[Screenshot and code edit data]
-----

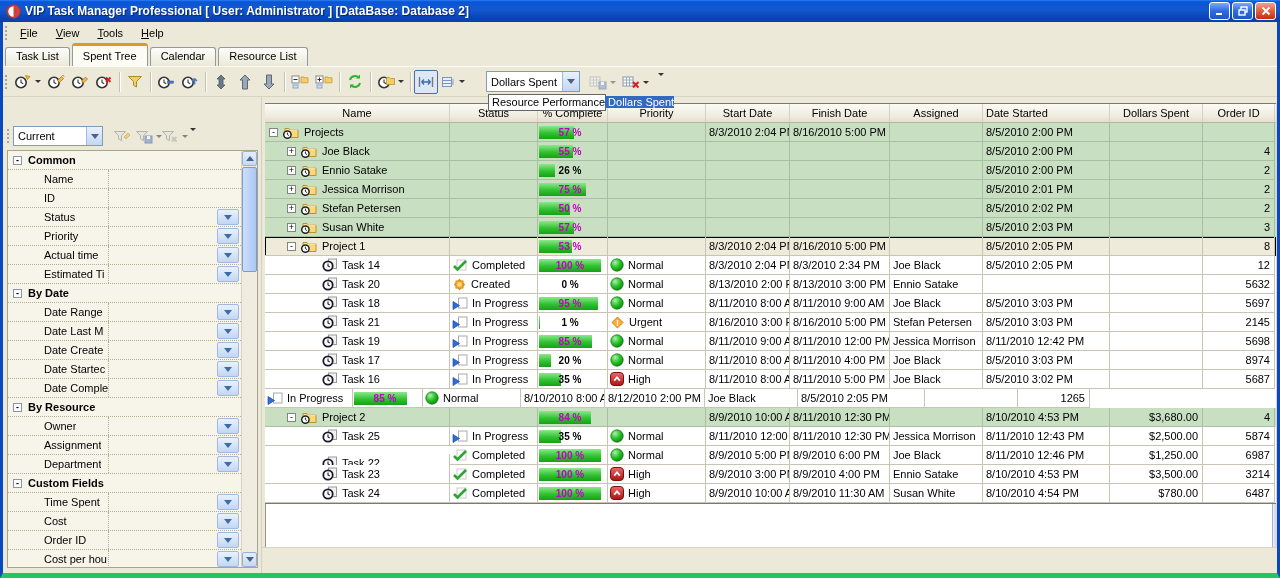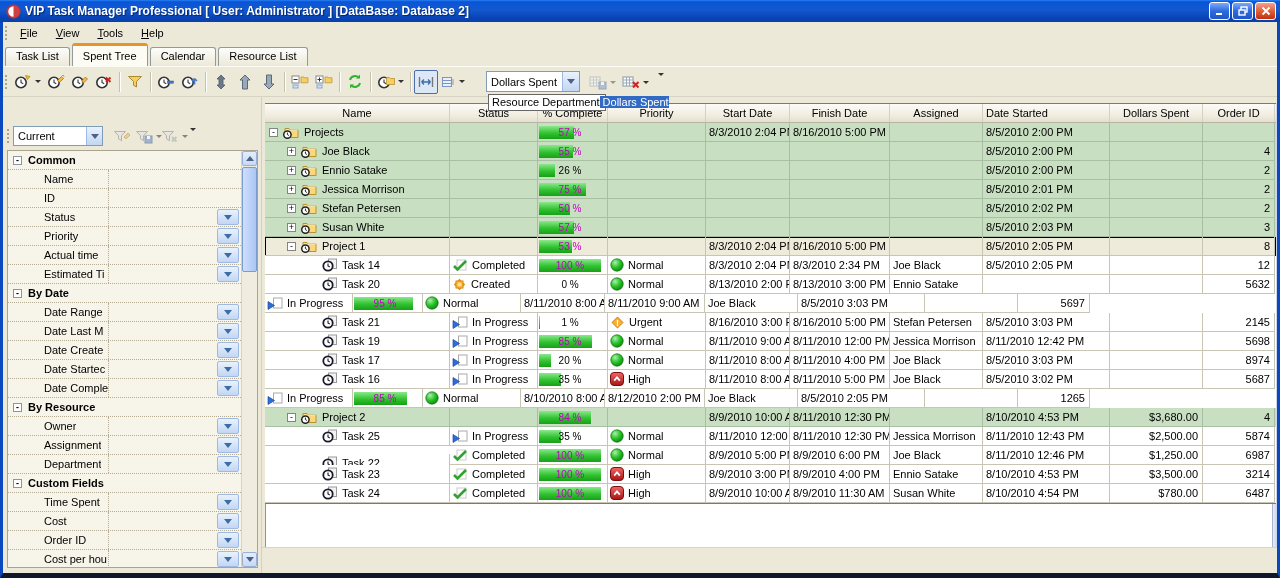--- a/index.html
+++ b/index.html
@@ -19,7 +19,7 @@
 
   
   .body { position:absolute; top:22px; left:0; right:0; bottom:0;
-    border-left:3px solid #0A48C0; border-right:3px solid #0A48C0; border-bottom:5px solid #0f172a;
+    border-left:3px solid #0A48C0; border-right:3px solid #0A48C0; border-bottom:5px solid #22c55e;
     background:#c2410c; }
   .grip { border-left:2px dotted #A8A490; height:14px; margin:0 4px 0 2px; }
 

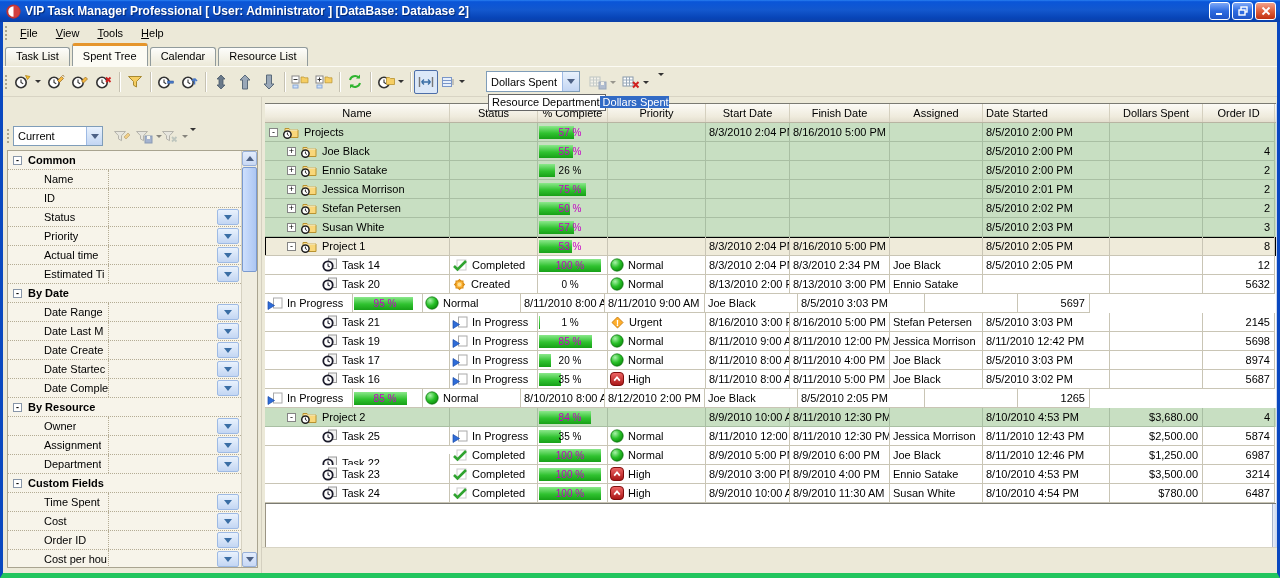--- a/index.html
+++ b/index.html
@@ -308,7 +308,7 @@
         <span class="cbtn">
             <i></i>
           </span>
-        <span class="combo-pop"><span class="opt">Resource Department</span><span class="opt sel">Dollars Spent</span></span>
+        <span class="combo-pop"><span class="opt">Resource Performance</span><span class="opt sel">Dollars Spent</span></span>
       </span>
       <span class="tb-right" style="left:583px;">
           <span class="tb-btn disabled">

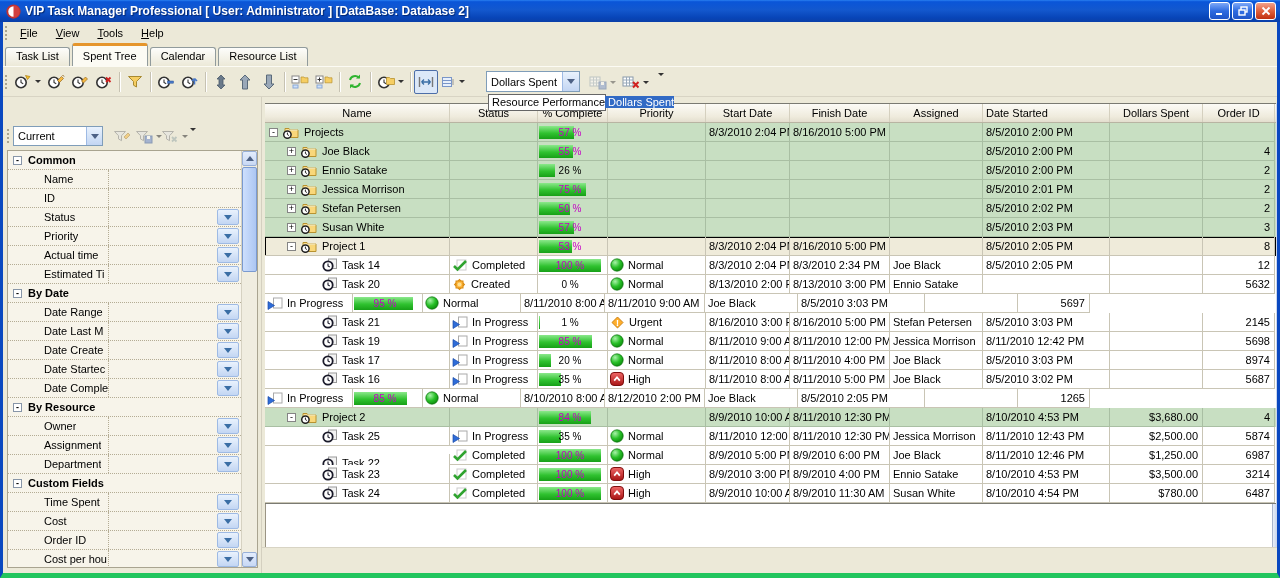--- a/index.html
+++ b/index.html
@@ -99,7 +99,7 @@
   .expander { width:9px; height:9px; border:1px solid #848484; background:#fff; font-size:9px; line-height:7px; text-align:center; flex:none; margin-right:4px; }
   .ticon { flex:none; margin-right:4px; display:flex; }
   .sicon { flex:none; margin:0 4px 0 2px; display:flex; }
-  .bar-track { position:relative; width:62px; height:13px; margin-left:1px; }
+  .bar-track { position:relative; width:62px; height:13px; margin-left:1px;font-weight:bold; }
   .bar-fill { position:absolute; left:0; top:0; bottom:0; background:linear-gradient(to bottom,#8BE88B,#30C230 55%,#17A017); }
   .bar-label { position:absolute; left:0; right:0; top:0; bottom:0; text-align:center; line-height:13px; font-size:10px; }
   .bar-label.mag { color:#C400C4; }

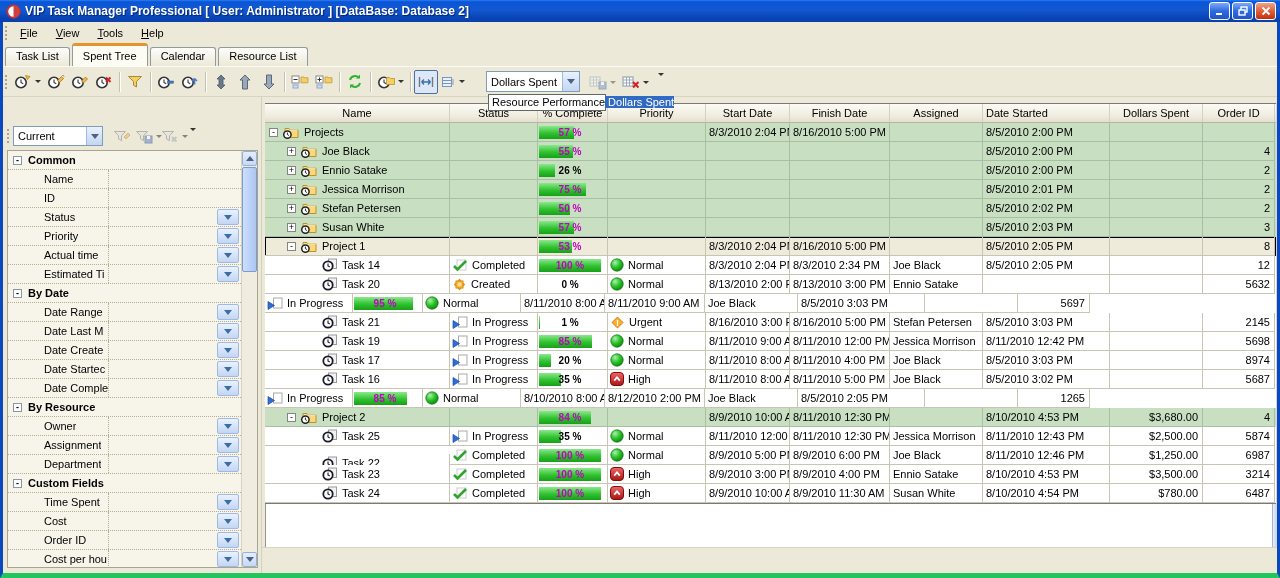--- a/index.html
+++ b/index.html
@@ -835,6 +835,18 @@
                 <span class="gcell right" style="width: 72px;">5632</span>
               </div>
               <div class="grow white">
+                <span class="gcell" style="width: 185px;">
+                  <span style="width: 44px; flex: 0 0 auto;"></span>
+                  <span style="width: 13px; flex: 0 0 auto;"></span>
+                  <span class="ticon" style="display: flex;">
+                    <svg width="16" height="14" viewBox="0 0 16 14">
+                      <rect x="6.5" y="1" width="8" height="9.5" fill="#F2F2F2" stroke="#999"></rect>
+                      <circle cx="6" cy="8" r="4.7" fill="#fff" stroke="#1a1a2a" stroke-width="1.8"></circle>
+                      <path d="M6 5.5V8l1.8 1" stroke="#1a1a2a" stroke-width="1.1" fill="none"></path>
+                    </svg>
+                  </span>
+                  <span>Task 18</span>
+                </span>
                 <span class="gcell" style="width: 88px;">
                   <span class="sicon" style="display: flex;">
                     <svg width="16" height="13">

-----

▶ _Directions_:
Render all entries verbatim, excluding any pictures they hold.

▶ _Result of this exercise_:
--- a/index.html
+++ b/index.html
@@ -19,7 +19,7 @@
 
   
   .body { position:absolute; top:22px; left:0; right:0; bottom:0;
-    border-left:3px solid #0A48C0; border-right:3px solid #0A48C0; border-bottom:5px solid #0f172a;
+    border-left:3px solid #0A48C0; border-right:3px solid #0A48C0; border-bottom:5px solid #22c55e;
     background:#c2410c; }
   .grip { border-left:2px dotted #A8A490; height:14px; margin:0 4px 0 2px; }
 

--- a/index.html
+++ b/index.html
@@ -308,7 +308,7 @@
         <span class="cbtn">
             <i></i>
           </span>
-        <span class="combo-pop"><span class="opt">Resource Department</span><span class="opt sel">Dollars Spent</span></span>
+        <span class="combo-pop"><span class="opt">Resource Performance</span><span class="opt sel">Dollars Spent</span></span>
       </span>
       <span class="tb-right" style="left:583px;">
           <span class="tb-btn disabled">

--- a/index.html
+++ b/index.html
@@ -99,7 +99,7 @@
   .expander { width:9px; height:9px; border:1px solid #848484; background:#fff; font-size:9px; line-height:7px; text-align:center; flex:none; margin-right:4px; }
   .ticon { flex:none; margin-right:4px; display:flex; }
   .sicon { flex:none; margin:0 4px 0 2px; display:flex; }
-  .bar-track { position:relative; width:62px; height:13px; margin-left:1px; }
+  .bar-track { position:relative; width:62px; height:13px; margin-left:1px;font-weight:bold; }
   .bar-fill { position:absolute; left:0; top:0; bottom:0; background:linear-gradient(to bottom,#8BE88B,#30C230 55%,#17A017); }
   .bar-label { position:absolute; left:0; right:0; top:0; bottom:0; text-align:center; line-height:13px; font-size:10px; }
   .bar-label.mag { color:#C400C4; }

--- a/index.html
+++ b/index.html
@@ -835,6 +835,18 @@
                 <span class="gcell right" style="width: 72px;">5632</span>
               </div>
               <div class="grow white">
+                <span class="gcell" style="width: 185px;">
+                  <span style="width: 44px; flex: 0 0 auto;"></span>
+                  <span style="width: 13px; flex: 0 0 auto;"></span>
+                  <span class="ticon" style="display: flex;">
+                    <svg width="16" height="14" viewBox="0 0 16 14">
+                      <rect x="6.5" y="1" width="8" height="9.5" fill="#F2F2F2" stroke="#999"></rect>
+                      <circle cx="6" cy="8" r="4.7" fill="#fff" stroke="#1a1a2a" stroke-width="1.8"></circle>
+                      <path d="M6 5.5V8l1.8 1" stroke="#1a1a2a" stroke-width="1.1" fill="none"></path>
+                    </svg>
+                  </span>
+                  <span>Task 18</span>
+                </span>
                 <span class="gcell" style="width: 88px;">
                   <span class="sicon" style="display: flex;">
                     <svg width="16" height="13">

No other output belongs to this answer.